X-linked retinitis pigmentosa (XLRP) is the most severe form of Retinitis Pigmentosa (RP) and one of the leading causes of blindness in the world. Currently, there is no effective treatment for RP. In the present study, we recruited a XLRP family and identified a 4 bp deletion mutation (c. 2234_2237del) in RPGR ORF15 with Sanger sequencing, which was located in the exact same region as the missing XES (X chromosome exome sequencing) coverage. Then, we generated cell lines harboring the identified mutation and corrected it via enhanced prime editing system (ePE). Collectively, Sanger sequencing identified a pathogenic mutation in RPGR ORF15 for XLRP which was corrected with ePE. This study provides a valuable insight for genetic counseling of the afflicted family members and prenatal diagnosis, also paves a way for applying prime editing based gene therapy in those patients.

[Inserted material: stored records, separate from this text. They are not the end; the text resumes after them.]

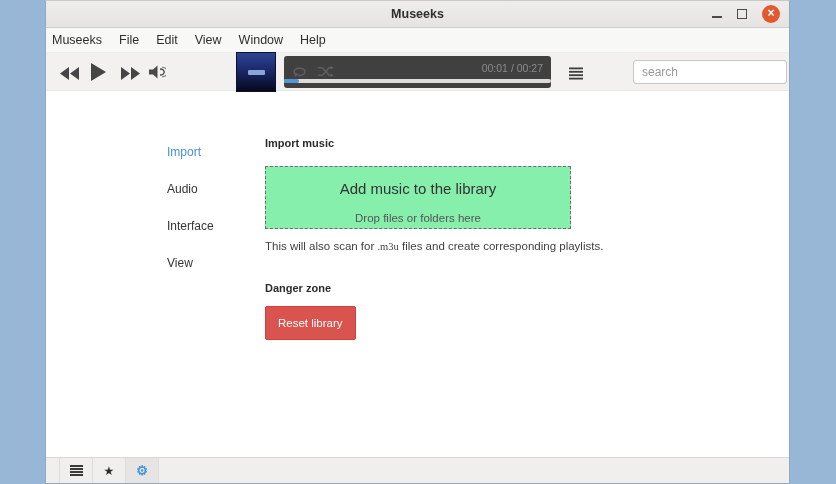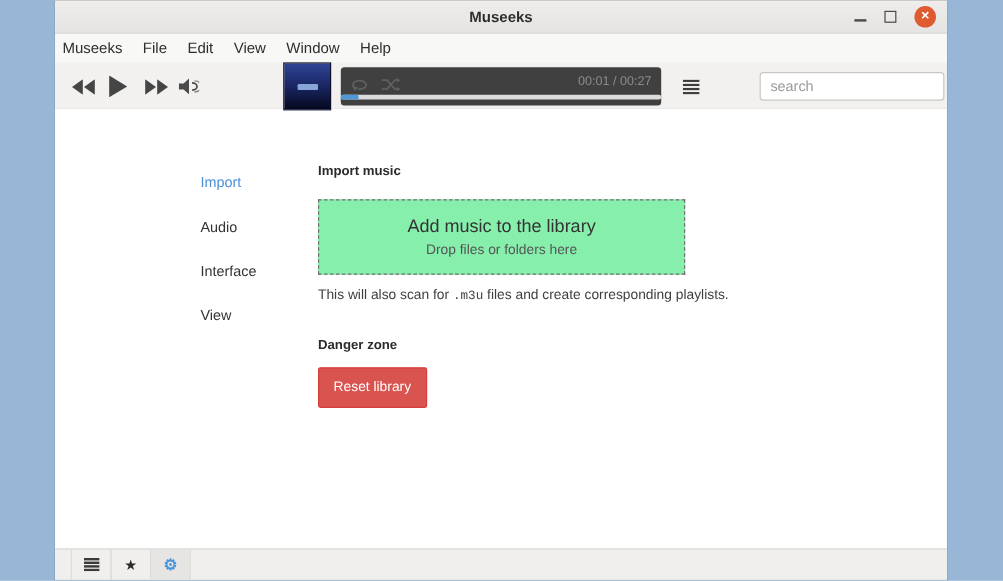--- a/index.html
+++ b/index.html
@@ -64,7 +64,7 @@
   .dropzone { position:absolute; left:219px; top:75px; width:306px; height:63px;
               border:1px dashed #6f6f6f; text-align:center; padding-top:13px; cursor:pointer; background:#86efac; }
   .dz-title { font-size:15px; color:#333; }
-  .dz-sub { font-size:11.5px; color:#555; margin-top:6px; }
+  .dz-sub { font-size:11.5px; color:#555; margin-top:15px; }
   .note { position:absolute; left:219px; top:149px; font-size:11.5px; color:#3f3f3f; }
   .note code { font-family:Liberation Mono, monospace; font-size:10.5px; color:#3f3f3f; }
   .reset-btn { position:absolute; left:219px; top:215px; background:#d9534f; border:1px solid #d43f3a;

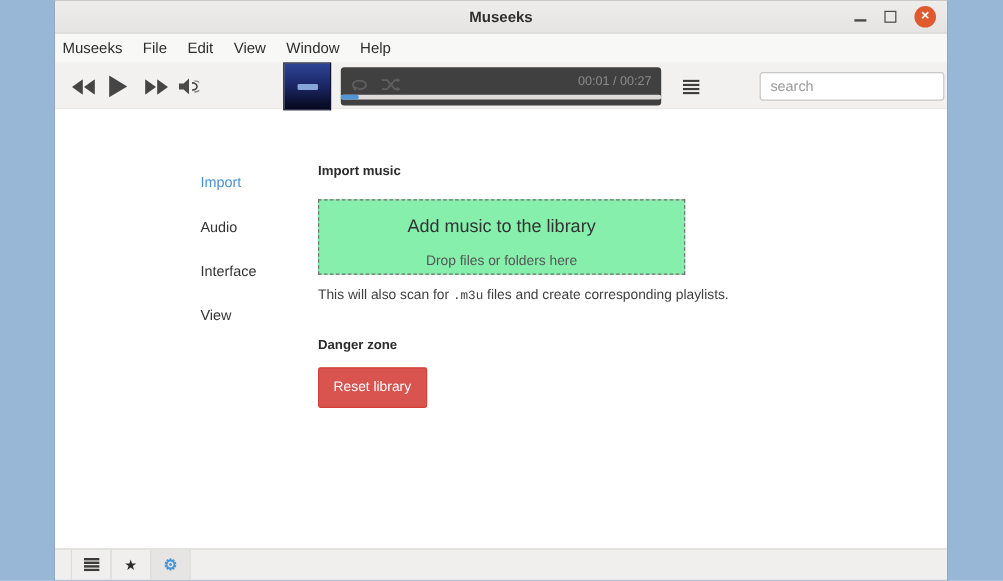--- a/index.html
+++ b/index.html
@@ -66,7 +66,7 @@
   .dz-title { font-size:15px; color:#333; }
   .dz-sub { font-size:11.5px; color:#555; margin-top:15px; }
   .note { position:absolute; left:219px; top:149px; font-size:11.5px; color:#3f3f3f; }
-  .note code { font-family:Liberation Mono, monospace; font-size:10.5px; color:#3f3f3f; }
+  .note code { font-family:Liberation Serif, serif; font-size:10.5px; color:#3f3f3f; }
   .reset-btn { position:absolute; left:219px; top:215px; background:#d9534f; border:1px solid #d43f3a;
                color:#fff; font-size:11.5px; padding:10px 12px; border-radius:2px; cursor:pointer;
                font-family:"Liberation Sans", sans-serif; }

X 连锁性视网膜炎(XLRP)是视网膜炎(RP)中最严重的形式,也是世界上导致失明的主要原因之一。目前,RP 还没有有效的治疗方法。在本研究中,我们招募了一个 XLRP 家族,并通过 Sanger 测序发现了一个 RPGR ORF15 中的 4bp 缺失突变(c.2234_2237del),该突变位于与缺失的 XES(X 染色体外显子组测序)覆盖范围完全相同的区域。然后,我们构建了携带该鉴定突变的细胞系,并通过增强型 Prime Editing 系统(ePE)进行了校正。综上所述,通过 Sanger 测序鉴定了 RPGR ORF15 中的一个致病性突变,并通过 ePE 进行了校正。该研究为受累家庭成员的遗传咨询和产前诊断提供了有价值的见解,也为在这些患者中应用基于 Prime Editing 的基因治疗铺平了道路。